• _What is being asked_
Give back every record below word for word, with the pictures omitted.

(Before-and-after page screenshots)

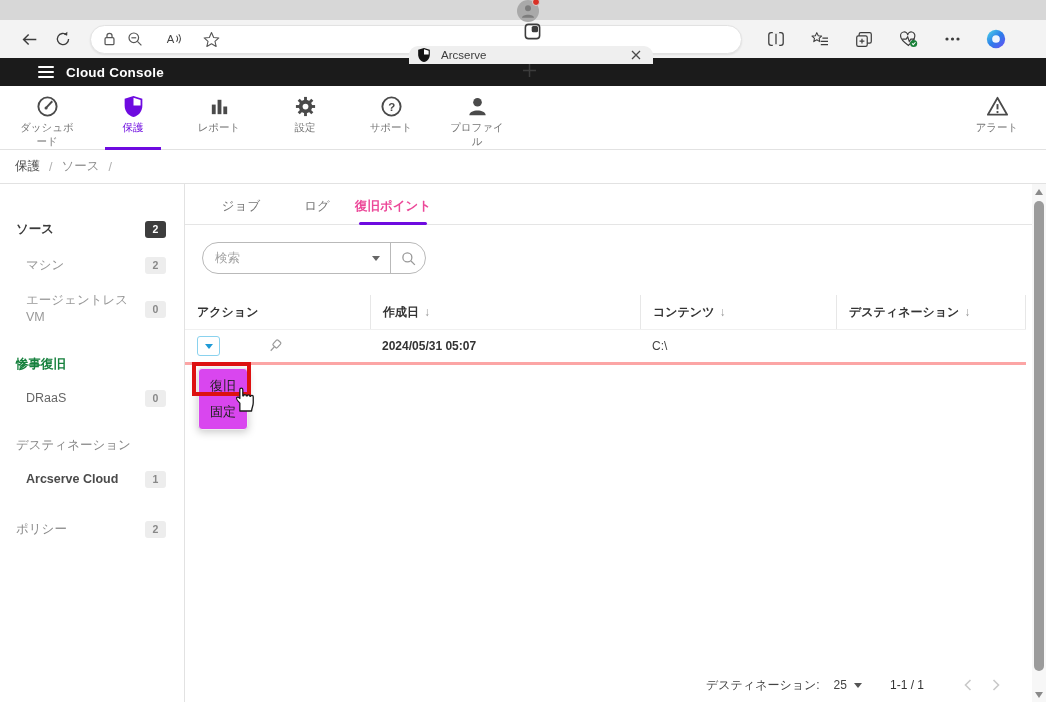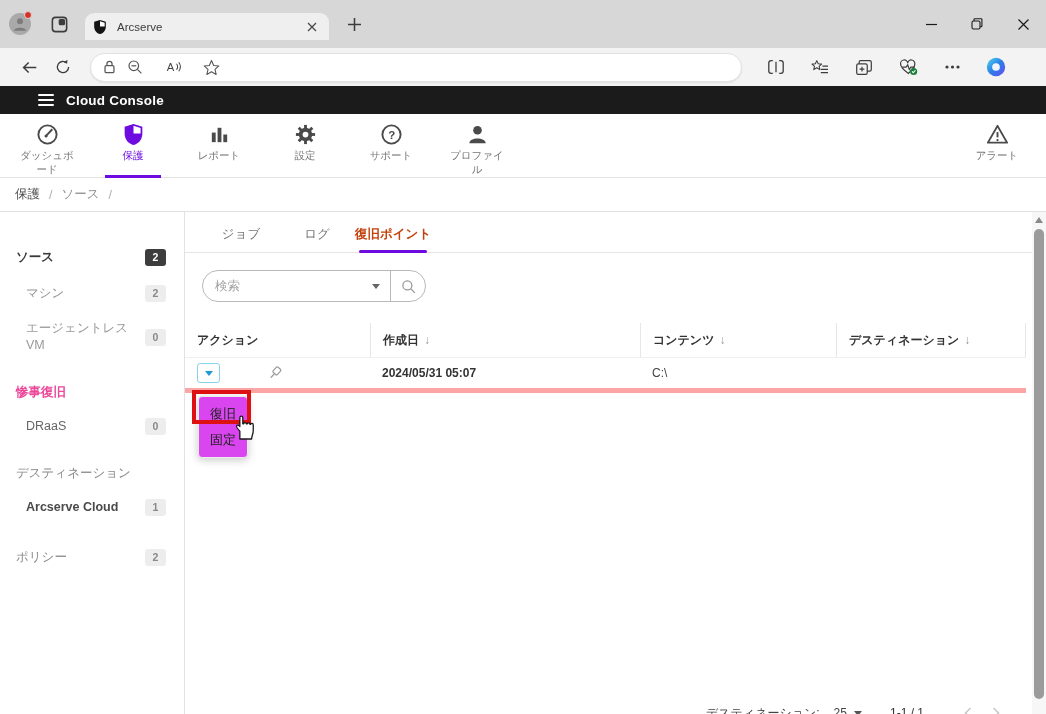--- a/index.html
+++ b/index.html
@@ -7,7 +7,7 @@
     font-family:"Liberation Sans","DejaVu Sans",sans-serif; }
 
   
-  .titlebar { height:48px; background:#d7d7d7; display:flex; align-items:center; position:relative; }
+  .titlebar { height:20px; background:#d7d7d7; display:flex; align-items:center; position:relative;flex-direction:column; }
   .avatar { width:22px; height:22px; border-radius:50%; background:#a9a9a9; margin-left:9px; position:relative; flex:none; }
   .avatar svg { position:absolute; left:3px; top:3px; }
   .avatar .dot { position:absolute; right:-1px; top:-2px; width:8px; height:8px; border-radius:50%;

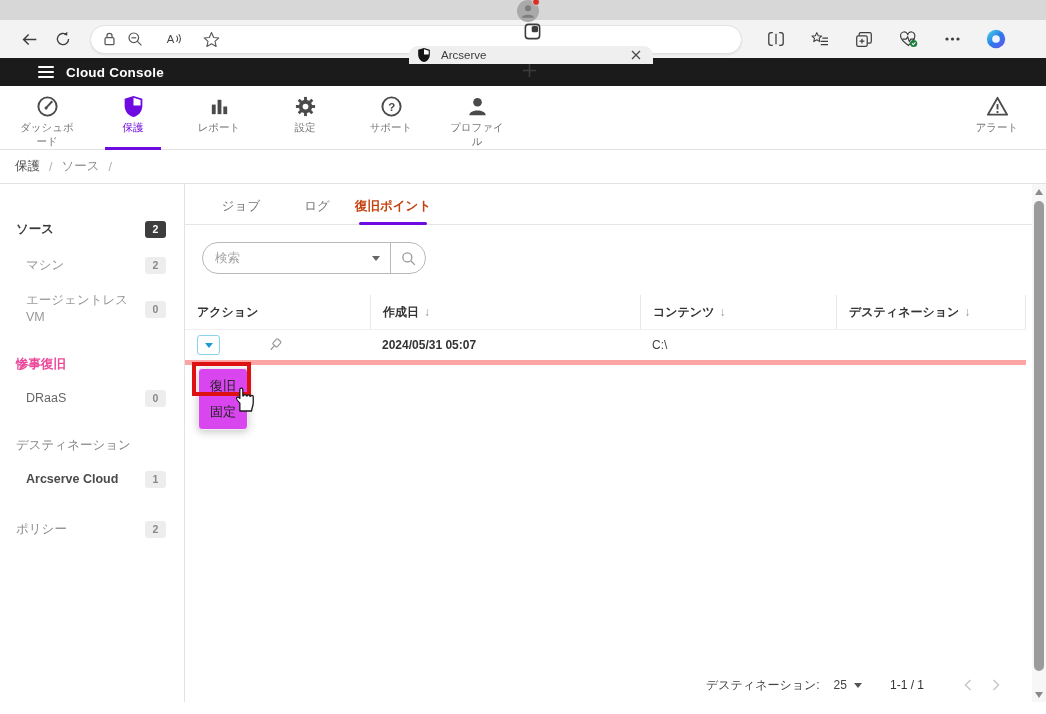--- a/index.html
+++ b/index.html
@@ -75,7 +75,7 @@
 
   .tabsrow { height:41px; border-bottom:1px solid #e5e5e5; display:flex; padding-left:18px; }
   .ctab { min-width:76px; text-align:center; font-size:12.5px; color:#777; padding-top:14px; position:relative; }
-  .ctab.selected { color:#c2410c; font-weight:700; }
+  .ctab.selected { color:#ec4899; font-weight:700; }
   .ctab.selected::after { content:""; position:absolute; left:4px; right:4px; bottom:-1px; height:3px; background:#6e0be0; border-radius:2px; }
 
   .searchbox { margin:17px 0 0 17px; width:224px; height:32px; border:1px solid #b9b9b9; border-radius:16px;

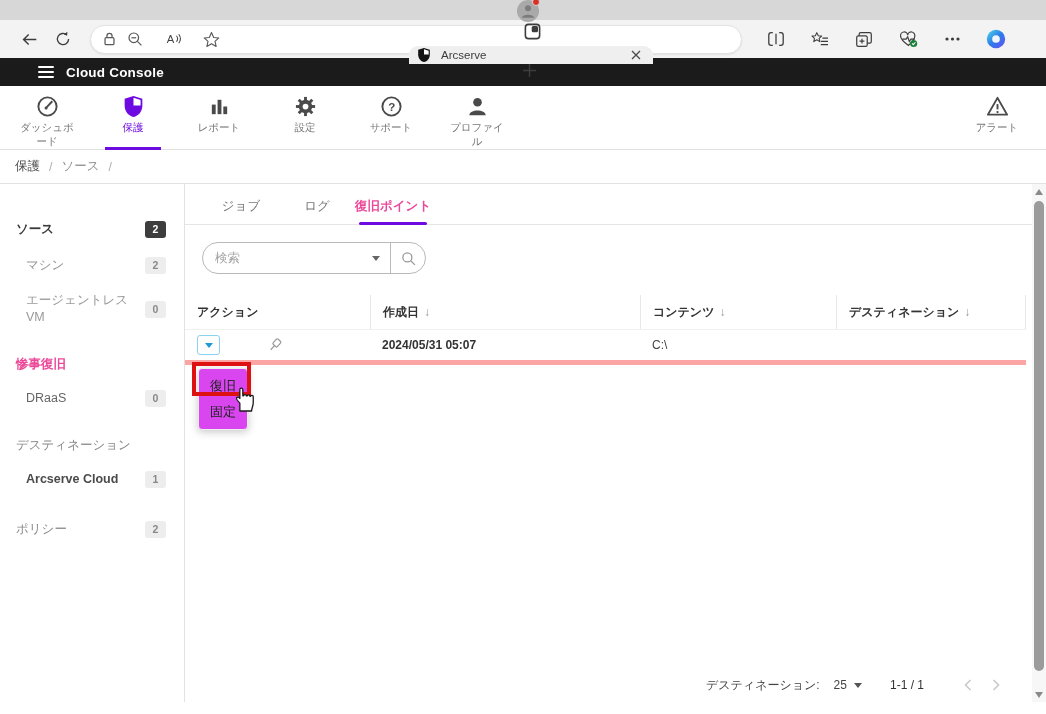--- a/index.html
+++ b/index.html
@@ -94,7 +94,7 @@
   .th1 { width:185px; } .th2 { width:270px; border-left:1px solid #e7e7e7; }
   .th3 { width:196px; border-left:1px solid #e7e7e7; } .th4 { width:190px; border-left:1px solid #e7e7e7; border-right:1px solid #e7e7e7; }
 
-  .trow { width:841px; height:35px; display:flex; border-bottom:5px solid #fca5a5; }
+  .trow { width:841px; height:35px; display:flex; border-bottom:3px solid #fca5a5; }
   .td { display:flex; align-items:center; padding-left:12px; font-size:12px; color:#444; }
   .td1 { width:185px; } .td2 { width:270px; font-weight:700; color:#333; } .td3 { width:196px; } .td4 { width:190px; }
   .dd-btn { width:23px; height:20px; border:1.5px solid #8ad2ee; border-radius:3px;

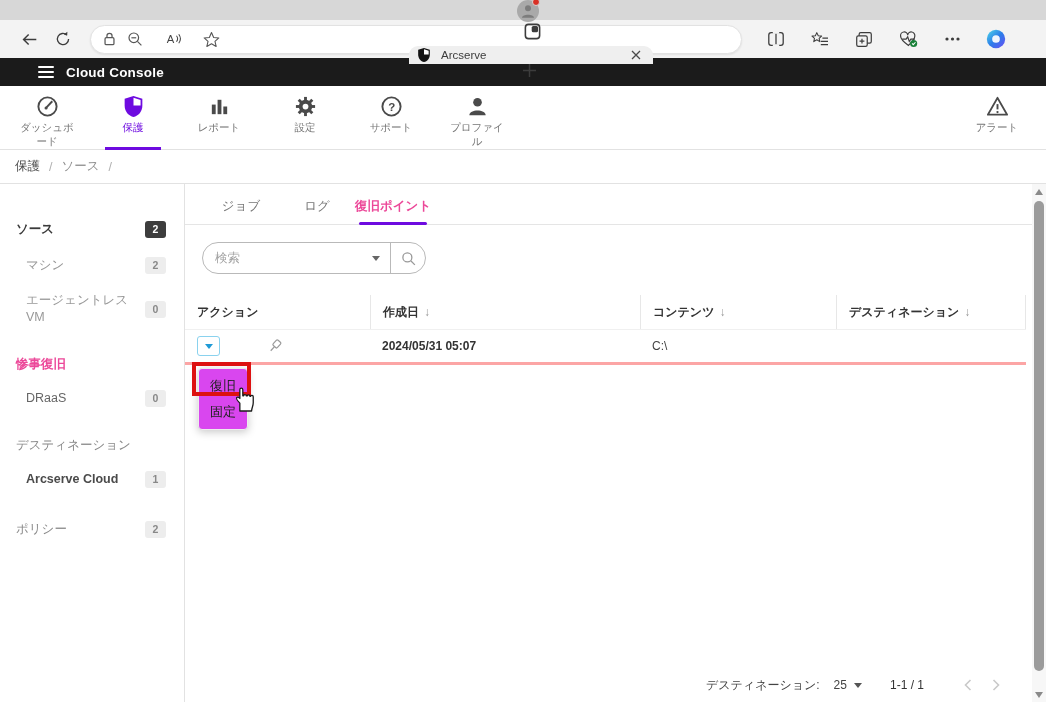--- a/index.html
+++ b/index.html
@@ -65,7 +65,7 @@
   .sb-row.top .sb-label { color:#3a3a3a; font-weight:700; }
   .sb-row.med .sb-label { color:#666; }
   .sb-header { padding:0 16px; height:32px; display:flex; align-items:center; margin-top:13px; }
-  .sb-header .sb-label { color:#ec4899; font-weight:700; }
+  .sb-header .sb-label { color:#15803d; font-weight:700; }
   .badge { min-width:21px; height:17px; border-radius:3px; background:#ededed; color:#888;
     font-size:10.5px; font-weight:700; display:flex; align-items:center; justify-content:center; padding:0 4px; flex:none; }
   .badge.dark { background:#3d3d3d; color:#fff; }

• _Written reply_
--- a/index.html
+++ b/index.html
@@ -7,7 +7,7 @@
     font-family:"Liberation Sans","DejaVu Sans",sans-serif; }
 
   
-  .titlebar { height:48px; background:#d7d7d7; display:flex; align-items:center; position:relative; }
+  .titlebar { height:20px; background:#d7d7d7; display:flex; align-items:center; position:relative;flex-direction:column; }
   .avatar { width:22px; height:22px; border-radius:50%; background:#a9a9a9; margin-left:9px; position:relative; flex:none; }
   .avatar svg { position:absolute; left:3px; top:3px; }
   .avatar .dot { position:absolute; right:-1px; top:-2px; width:8px; height:8px; border-radius:50%;

--- a/index.html
+++ b/index.html
@@ -75,7 +75,7 @@
 
   .tabsrow { height:41px; border-bottom:1px solid #e5e5e5; display:flex; padding-left:18px; }
   .ctab { min-width:76px; text-align:center; font-size:12.5px; color:#777; padding-top:14px; position:relative; }
-  .ctab.selected { color:#c2410c; font-weight:700; }
+  .ctab.selected { color:#ec4899; font-weight:700; }
   .ctab.selected::after { content:""; position:absolute; left:4px; right:4px; bottom:-1px; height:3px; background:#6e0be0; border-radius:2px; }
 
   .searchbox { margin:17px 0 0 17px; width:224px; height:32px; border:1px solid #b9b9b9; border-radius:16px;

--- a/index.html
+++ b/index.html
@@ -94,7 +94,7 @@
   .th1 { width:185px; } .th2 { width:270px; border-left:1px solid #e7e7e7; }
   .th3 { width:196px; border-left:1px solid #e7e7e7; } .th4 { width:190px; border-left:1px solid #e7e7e7; border-right:1px solid #e7e7e7; }
 
-  .trow { width:841px; height:35px; display:flex; border-bottom:5px solid #fca5a5; }
+  .trow { width:841px; height:35px; display:flex; border-bottom:3px solid #fca5a5; }
   .td { display:flex; align-items:center; padding-left:12px; font-size:12px; color:#444; }
   .td1 { width:185px; } .td2 { width:270px; font-weight:700; color:#333; } .td3 { width:196px; } .td4 { width:190px; }
   .dd-btn { width:23px; height:20px; border:1.5px solid #8ad2ee; border-radius:3px;

--- a/index.html
+++ b/index.html
@@ -65,7 +65,7 @@
   .sb-row.top .sb-label { color:#3a3a3a; font-weight:700; }
   .sb-row.med .sb-label { color:#666; }
   .sb-header { padding:0 16px; height:32px; display:flex; align-items:center; margin-top:13px; }
-  .sb-header .sb-label { color:#ec4899; font-weight:700; }
+  .sb-header .sb-label { color:#15803d; font-weight:700; }
   .badge { min-width:21px; height:17px; border-radius:3px; background:#ededed; color:#888;
     font-size:10.5px; font-weight:700; display:flex; align-items:center; justify-content:center; padding:0 4px; flex:none; }
   .badge.dark { background:#3d3d3d; color:#fff; }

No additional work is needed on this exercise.